Showing posts with label @atriabooks. Show all posts
Showing posts with label @atriabooks. Show all posts

Thursday, June 18, 2020

Head Over Heels by Hannah Orenstein - ATRIA BOOKS

Print Length: 333 pages
Page Numbers Source ISBN: 1982121475
Publisher: Atria Books (June 23, 2020)
Publication Date: June 23, 2020


From the author of the Love at First Like and Playing with Matches, an electrifying rom-com set in the high stakes world of competitive gymnastics, full of Hannah Orenstein’s signature “charm, whimsy, and giddy romantic tension” (BuzzFeed).The past seven years have been hard on Avery Abrams: After training her entire life to make the Olympic gymnastics team, a disastrous performance ended her athletic career for good.
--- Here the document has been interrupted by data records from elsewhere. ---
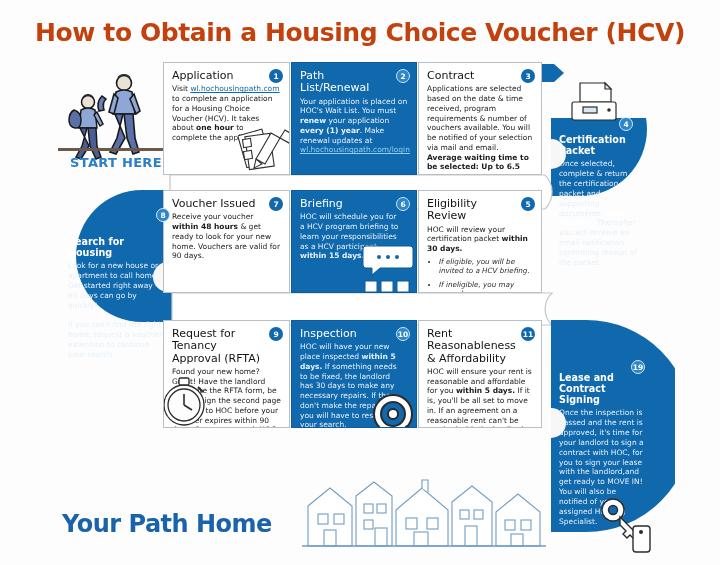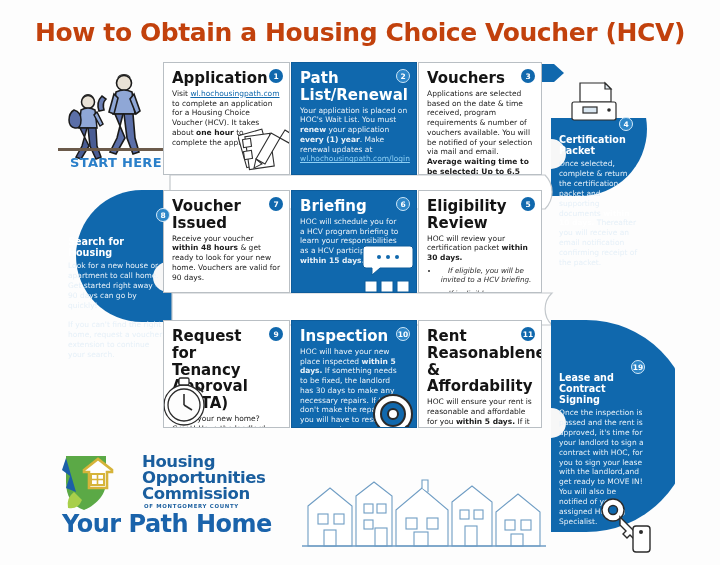--- a/index.html
+++ b/index.html
@@ -54,8 +54,8 @@
   .step.blue  { background: #1068ad; border: 1px solid #0d5c9b; }
 
   .step h3 {
-    font-size: 15px; line-height: 1.12;
-    font-weight: bold;
+    font-size: 11px; line-height: 1.12;
+    font-weight: normal;
     margin-bottom: 2px;
     font-family: "DejaVu Sans", sans-serif;
     padding-right: 16px;

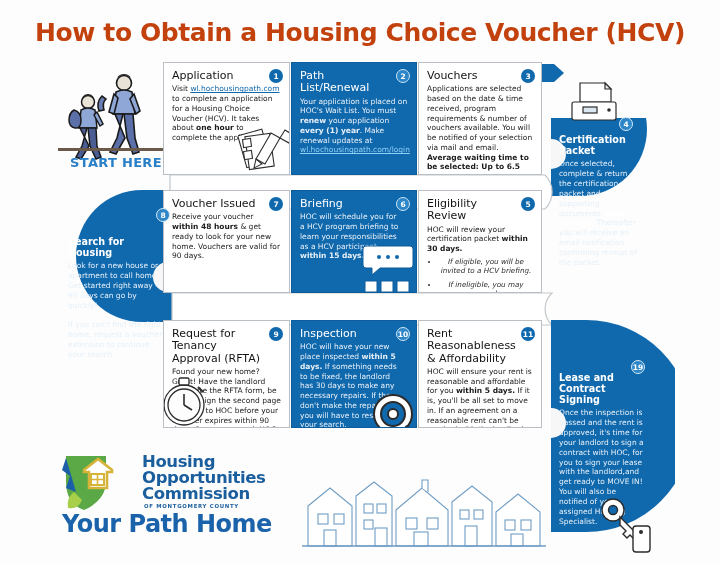--- a/index.html
+++ b/index.html
@@ -230,7 +230,7 @@
 
   <div class="step light" style="left:418px; top:62px; width:124px; height:113px;">
     <div class="badge on-light">3</div>
-    <h3>Vouchers</h3>
+    <h3>Contract</h3>
     <p>Applications are selected based on the date &amp; time received, program requirements &amp; number of vouchers available. You will be notified of your selection via mail and email. <b>Average waiting time to be selected: Up to 6.5 years.</b></p>
   </div>
 

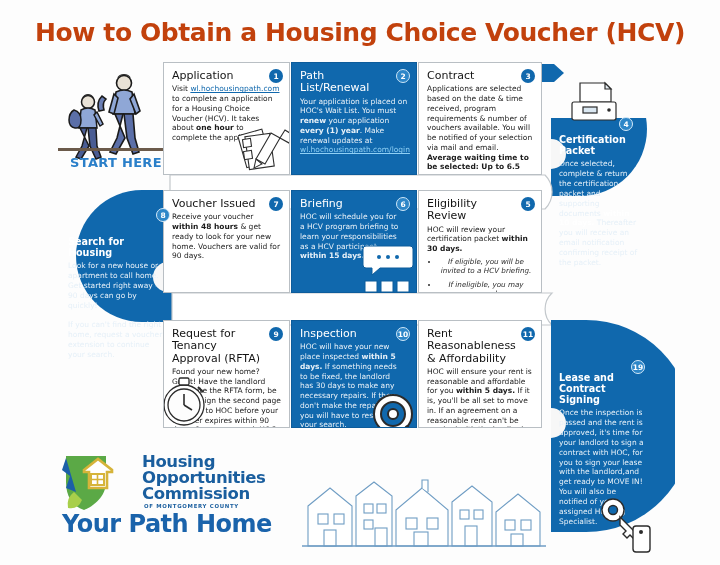--- a/index.html
+++ b/index.html
@@ -80,7 +80,7 @@
     margin-bottom: 4px;
     font-family: "DejaVu Sans", sans-serif;
   }
-  .step.light li { color: #2d2d2d; text-align: center; }
+  .step.light li { color: #2d2d2d; }
 
   
   .badge {

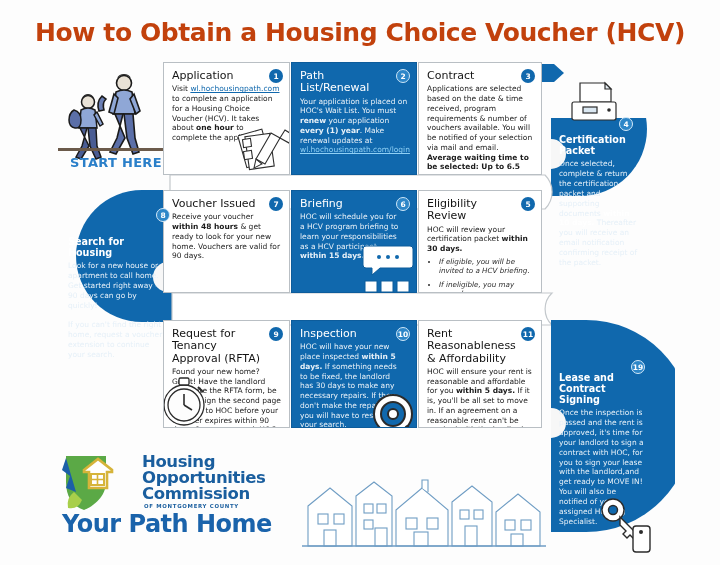--- a/index.html
+++ b/index.html
@@ -339,22 +339,6 @@
     </g>
   </svg>
 
-  <div class="logo-wrap">
-    <svg style="position:absolute; left:0; top:0; width:80px; height:62px;" viewBox="0 0 80 62" xmlns="http://www.w3.org/2000/svg">
-      <path d="M6,4 h40 a0,0 0 0 1 0,0 v26 c0,14 -12,24 -22,28 C12,54 6,44 6,30 z" fill="#5ba946"></path>
-      <path d="M6,6 L2,18 l8,6 l-4,12 l10,4 z" fill="#1b5fa8"></path>
-      <path d="M14,40 q-8,6 -6,16 q10,2 14,-8 z" fill="#a8cf4a"></path>
-      <path d="M24,18 l14,-11 l14,11 v2 h-5 v16 h-18 v-16 h-5 z" fill="#ffffff" stroke="#d6b43a" stroke-width="2.6"></path>
-      <rect x="31" y="22" width="13" height="11" fill="none" stroke="#d6b43a" stroke-width="2"></rect>
-      <path d="M37.5,22 v11 M31,27.5 h13" stroke="#d6b43a" stroke-width="1.6"></path>
-    </svg>
-    <div class="logo-text">
-      <div>Housing</div>
-      <div>Opportunities</div>
-      <div>Commission</div>
-    </div>
-    <div class="logo-sub">OF MONTGOMERY COUNTY</div>
-  </div>
 
   <div class="tagline">Your Path Home</div>
 

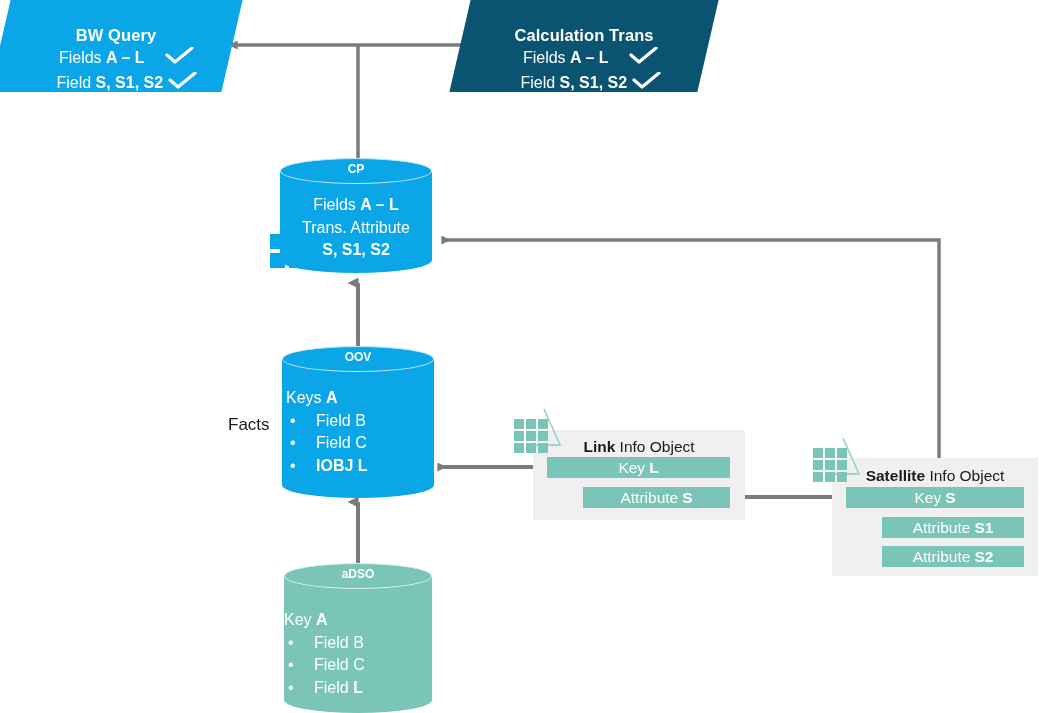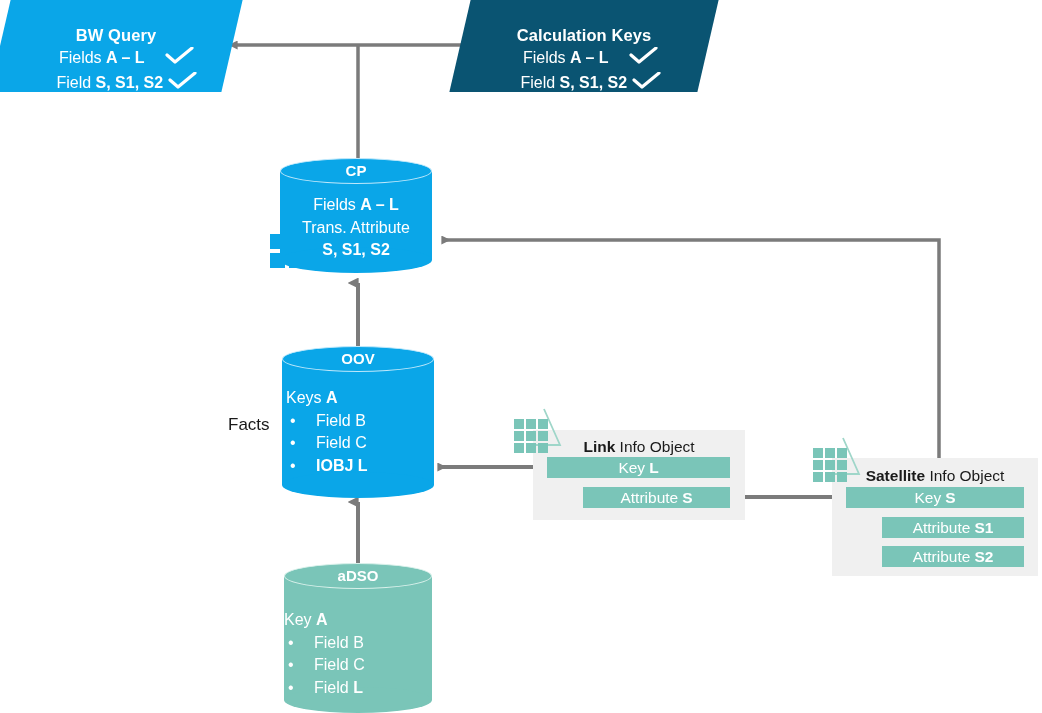--- a/index.html
+++ b/index.html
@@ -233,7 +233,7 @@
   <div class="abs banner" style="left:460px; top:0px; width:248px; height:92px;">
     <div class="shape" style="background:#0a5472;"></div>
     <div class="content">
-      <div class="banner-title">Calculation Keys</div>
+      <div class="banner-title">Calculation Trans</div>
       <div class="banner-row" style="padding-left:14px;">
         <span>Fields </span><b>A – L</b>
         <span class="check" style="margin-left:16px;">

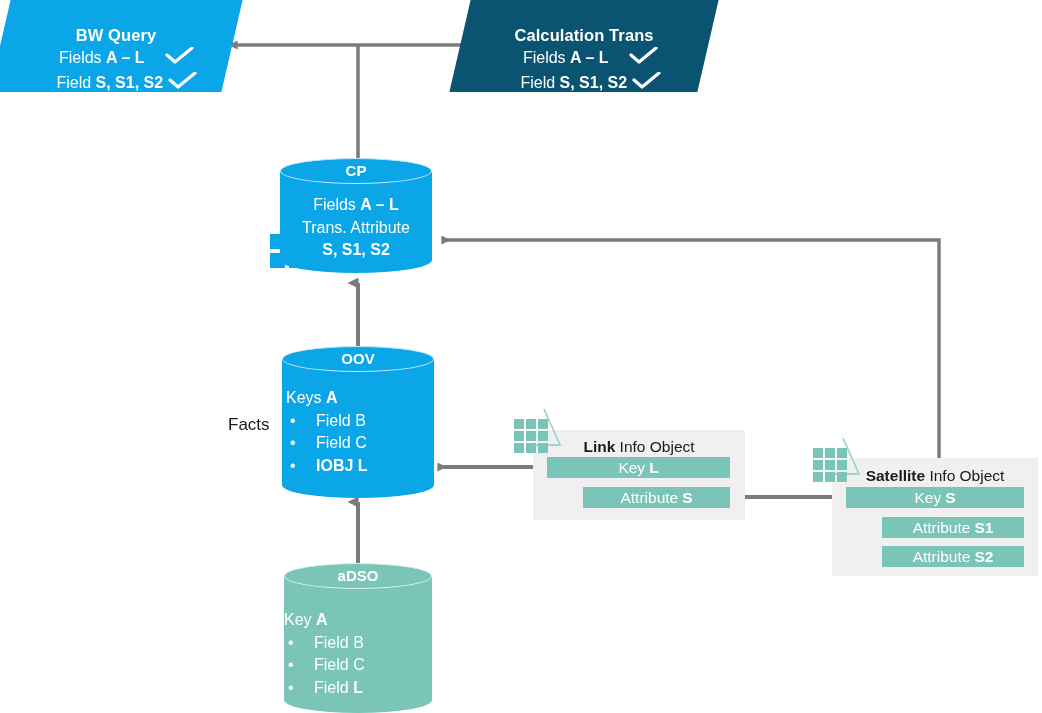--- a/index.html
+++ b/index.html
@@ -82,7 +82,7 @@
     text-align: center;
     color: #ffffff;
     font-weight: bold;
-    font-size: 15px;
+    font-size: 12px;
     z-index: 5;
   }
   .cyl .lines {

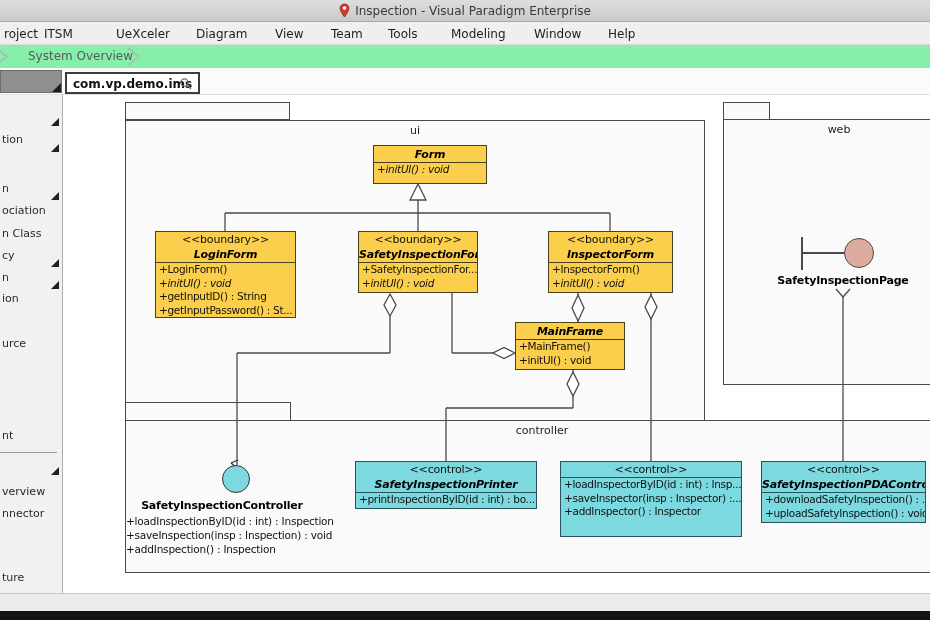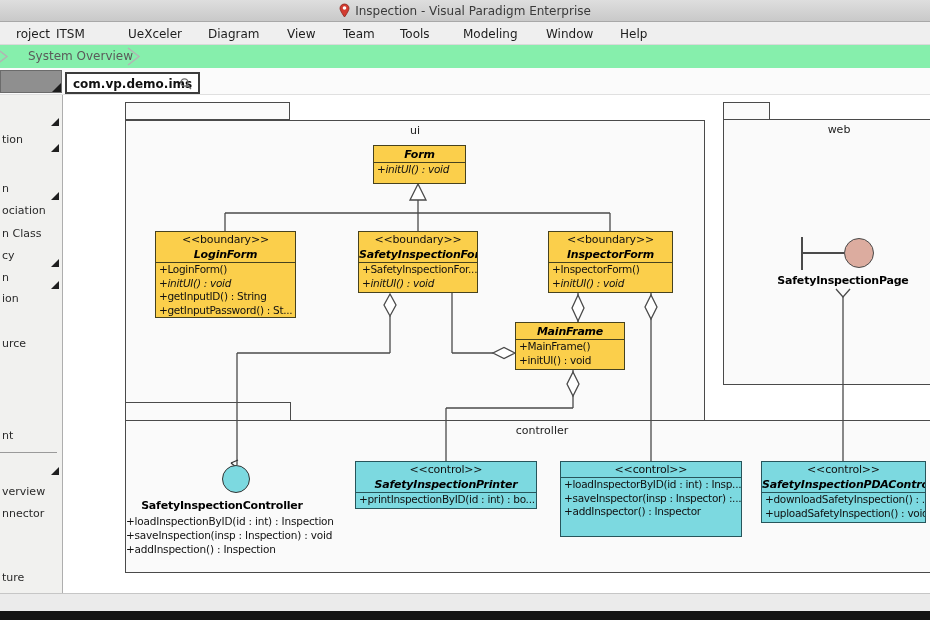--- a/index.html
+++ b/index.html
@@ -15,7 +15,7 @@
     font-size:12px; color:#3a3a3a; }
   .menubar { left:0; top:22px; width:930px; height:23px; background:#efefef;
     border-bottom:1px solid #dadada; }
-  .menu-item { position:absolute; top:3px; font-size:12px; color:#1d1d1d; padding:2px 16px; white-space:nowrap; }
+  .menu-item { position:absolute; top:3px; font-size:12px; color:#1d1d1d; padding:2px 4px; white-space:nowrap; }
   .crumbbar { left:0; top:45px; width:930px; height:23px; background:#86efac; }
   .crumb-label { position:absolute; left:28px; top:4px; font-size:12px; color:#5a5a5a; }
   .tabstrip { left:0; top:68px; width:930px; height:27px; background:#fbfbfb; border-bottom:1px solid #e0e0e0; }

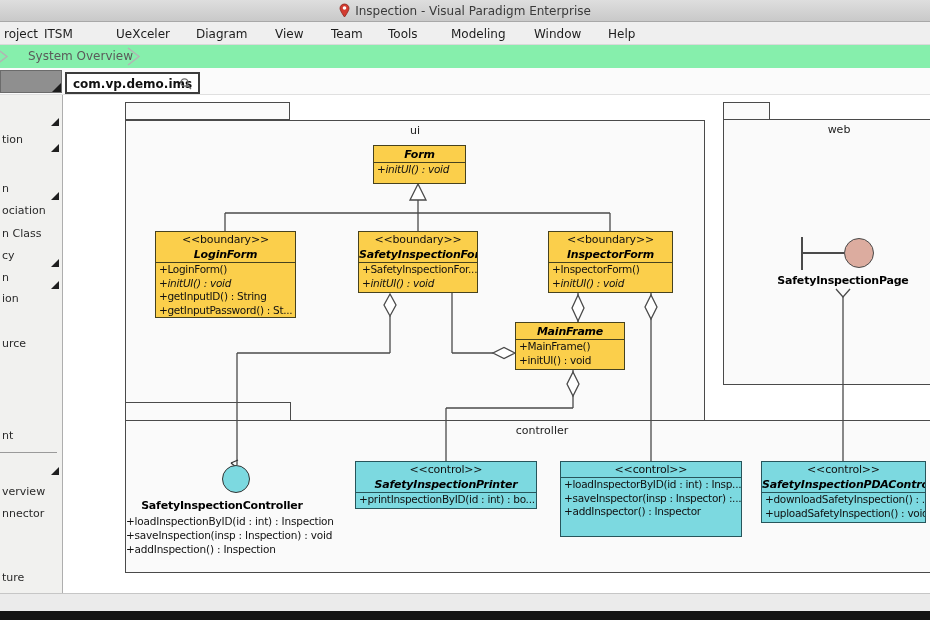--- a/index.html
+++ b/index.html
@@ -194,7 +194,7 @@
     </g>
   </svg>
 
-  <div class="cls" style="left:373px;top:145px;width:93px;height:39px">
+  <div class="cls" style="left:373px;top:145px;width:114px;height:39px">
     <div class="cls-head">
       <div class="cname italic">Form</div>
     </div>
Her best friend and teammate, Jasmine, went on to become an Olympic champion, then committed the ultimate betrayal by marrying their emotionally abusive coach, Dimitri.

Now, reeling from a breakup with her football star boyfriend, Avery returns to her Massachusetts hometown, where new coach Ryan asks her to help him train a promising young gymnast with Olympic aspirations. Despite her misgivings and worries about the memories it will evoke, Avery agrees. Back in the gym, she’s surprised to find sparks flying with Ryan. But when a shocking scandal in the gymnastics world breaks, it has shattering effects not only for the sport but also for Avery and her old friend Jasmine.

Perfect for fans of Emily Giffin and Jasmine Guillory, Head Over Heels proves that no one “writes about modern relationships with more humor or insight than Hannah Orenstein” (Dana Schwartz, author of Choose Your Own Disaster).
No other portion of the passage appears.